Housing is generally our biggest expense. The cost of putting a roof over your head is typically 20% of your income — that’s a large portion of spending, and it’s a great place to start saving more. If you’re renting and you’re renewing your lease, you may have room to negotiate. This is especially true if you’ve always made your payments on time. First of all, why would your landlord sacrifice a responsible tenant for an unknown one? Second, as in any business, it’s easier to retain a customer than it is to replace one.
On the other hand, if you’re looking for a new place, let your current landlord know about other options in the neighborhood that are less expensive. Your landlord may then be more willing to come down in price. You could also negotiate for a lower rent based on extra amenities that you don’t use (washer and dryer in building, extra parking spaces, etc.).

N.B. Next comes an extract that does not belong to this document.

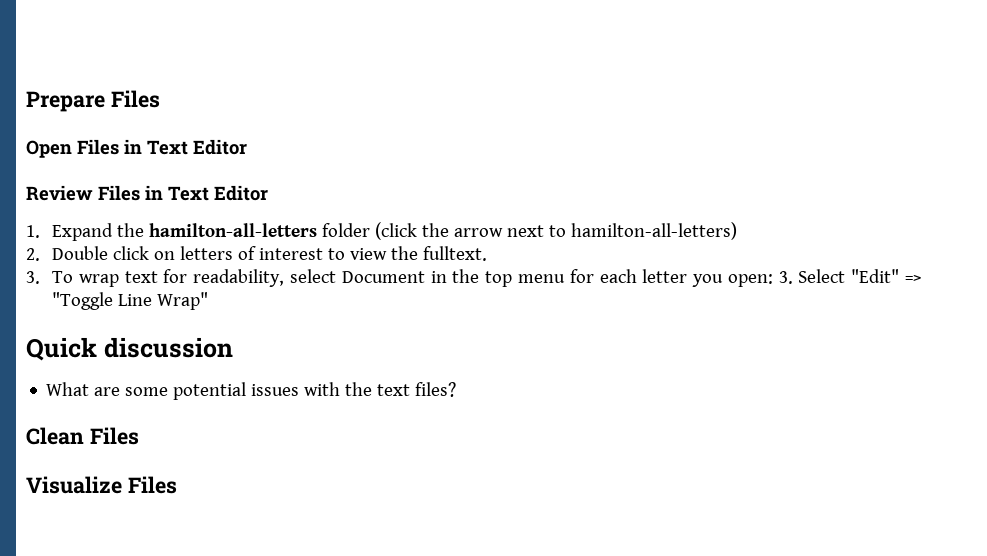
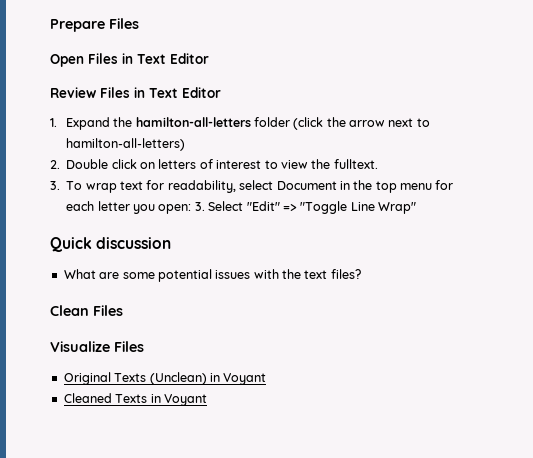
(177, 485) none -> [63,372,267,385] [63,393,207,406] // Original Texts (Unclean) in Voyant // Cleaned Texts in Voyant

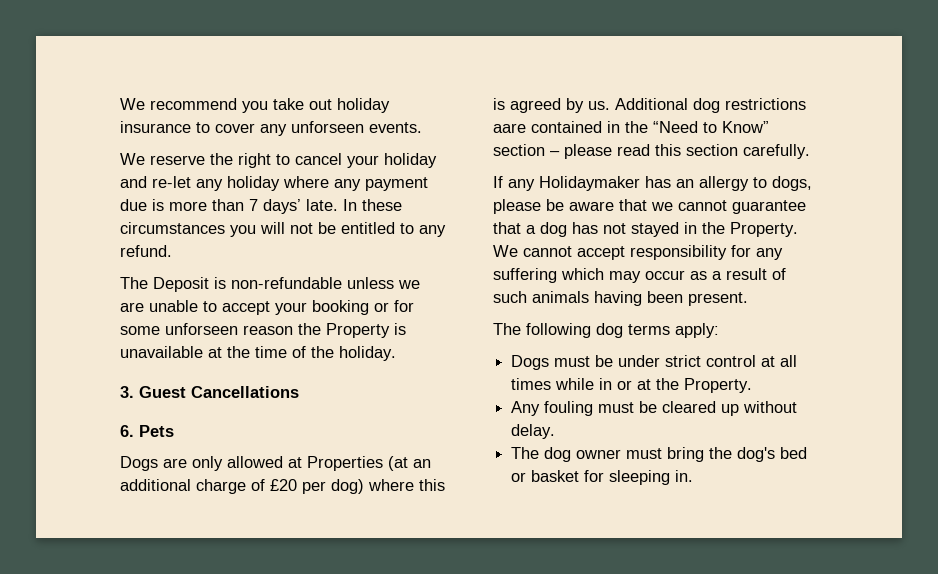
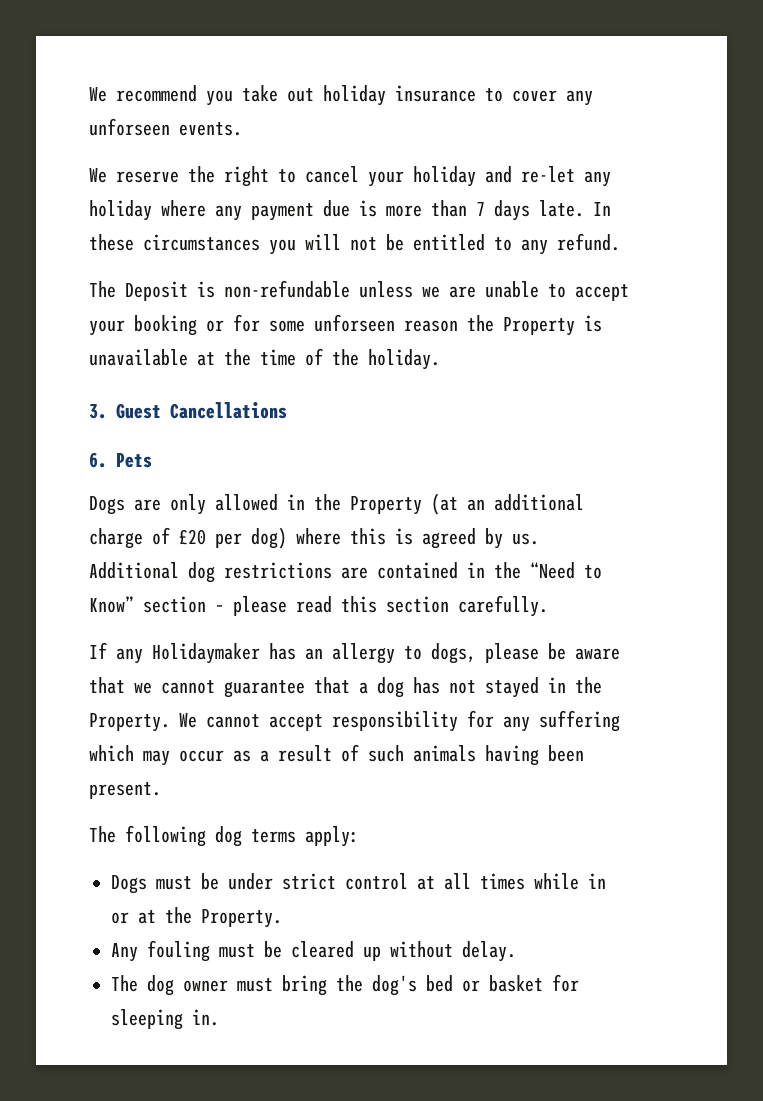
[263,199,301,214] days’ -> [494,200,530,221] days
[288,456,383,471] at Properties -> [287,494,422,515] in the Property
[493,123,526,133] aare -> [341,567,368,579] are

If you’re buying a house, shop around for the lowest interest rate on a mortgage. If you have a history of making on-time payments on credit cards and other bills, you have room to negotiate the interest rate on the mortgage. Looking around for the best mortgage will not hurt your credit score if you do it all within a 30-day period. Credit bureaus know you’re “shopping around,” and that should not lower your score. Sometimes a finance company will be willing to negotiate closing costs as well, which can be quite costly.
The furniture industry is known as a high-margin industry; many showrooms mark up merchandise as much as 250 percent! Here are a few options to negotiate a lower cost:
- Buy floor models. Since they are “used,” you should get a good deal.
- Simply ask for a lower price or compare prices among competitors and use that as leverage for a lower price at your preferred store.
- If you’re buying antiques, antique dealers expect to negotiate. Check online for a price point to help you know how to best negotiate.
- Check out sites like Craigslist for slightly used and new furniture. Even if the listing doesn’t explicitly say “OBO” (or best offer), don’t hesitate to offer a lower — but fair — price.
Now that you got a great deal on that couch, don’t fall in love with it so much that you become a couch potato. Join a gym! Sometimes it’s difficult to negotiate the monthly fee unless you use the argument that you don’t use all the facilities. Consider whether or not you use all their locations or just a specific club — if that’s the case, negotiating for limited access just to the club you use may help cut costs. Additionally, it’s very common for gyms have add-on fees, such as registration costs or an annual fee. These are fees you can negotiate. There’re plenty of gyms around, and you can simply tell them you’re considering taking your business elsewhere. Make sure you do some research before and see what the competitors are offering for regular membership or any promotional deals they have.
Cable / Phone / Internet
Cable, phone and internet promotions are always expiring and new ones are always cropping up. When your contract is about to expire, make sure you’re aware of what the other providers are offering and what they’re charging. Tell your current provider you’ll switch unless they match (or beat) the deal. Remember the landlord situation? Again, it’s easier for a business to retain a customer than go out and get a new one. Many times, cable companies have specific deals to help retain customers longer so they may not show up on their website. Don’t be afraid to ask about them!
Credit Card Fees and Interest Rates
If you’re a good customer, you may be able to negotiate late fees. This is especially true if you were late only once and there were extenuating circumstances. You can also ask your creditor to lower the interest rate. Credit card companies would rather you pay them the interest, albeit at a lower rate, than for you to pay the interest to someone else.
There are several steps between the manufacturing of your next car and you driving home in it — each of those steps raise the price further. Take the time to do your research before so you have a good idea of what a car should cost. Take into account all of the add-ons you want like heated seats, sunroof and more — small perks like this can really add to the price tag and can be used as leverage for negotiation by the dealership.